The father-of-four said he was missing his family, but he was also missing the high standards he has grown accustomed to as captain of Manchester United.
Keane is used to the luxuries of life.
As a United star, he is lavished; as a member of the Irish squad, he felt he was ridiculed.
"The hotel is fine, but we've come here to work.
"I can't imagine any other country in the world who are far worse
off than us, playing on something like that.
"But we're the Irish team, it's a laugh and a
joke. We shouldn't expect too much."
You will not find a harder competitor in a game than Keane, and he expected the same attitude from his team-mates, even in training.

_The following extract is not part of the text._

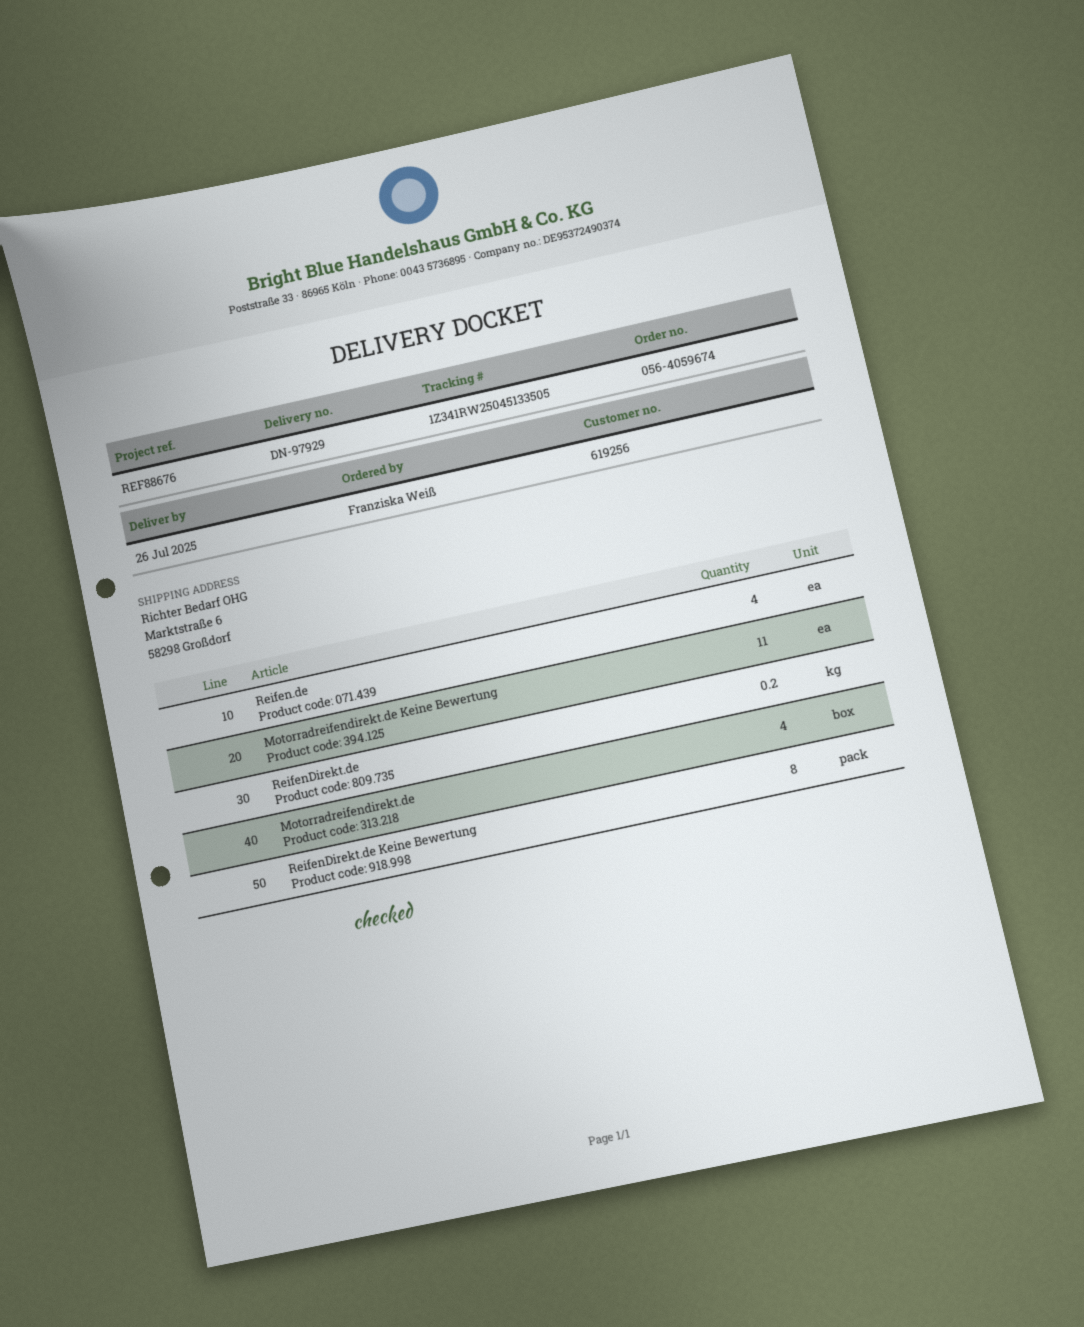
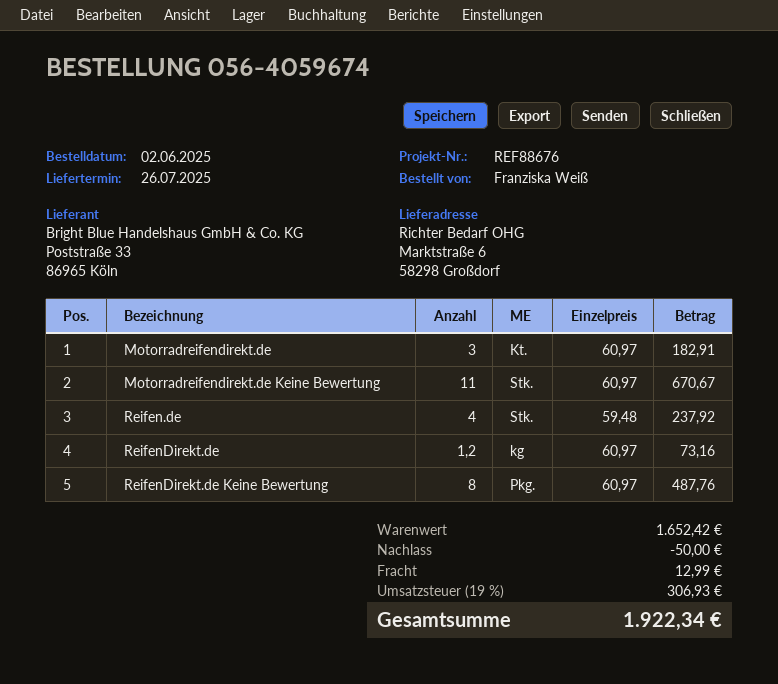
ReifenDirekt.de: 0.2 -> 1.2
Motorradreifendirekt.de: 4 -> 3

When the goalkeepers were told they need not take part in a training game because of tiredness earlier this week, Keane flipped his lid.
"I did mention that they wouldn't be too tired to play golf the next day and, fair
play, they dragged themselves out!"
Playing on a pitch he described as "like a car park", Keane refused to add injury to insult.
Keane's high standards
He retired from international football with immediate effect, although a good night's sleep and a telephone call home at least persuaded him to defer his decision until after the World Cup.
But that was before the Football Association of Ireland stepped in.
The fact that no-one lives up to Keane's high standards is reflected in the fact that the captain roomed on his own with Ireland.
But he did not sit in a leather armchair, sipping champagne and having grapes peeled and fed to him.
Keane likes the simple things, explaining: "I prefer to be on my own as regards using the telephone, getting up, reading, using the bath, whatever you might want.
Reflective time, if you like.
Perhaps Keane may yet reflect on the folly of his ways costing him the last chance to perform on the world's greatest stage.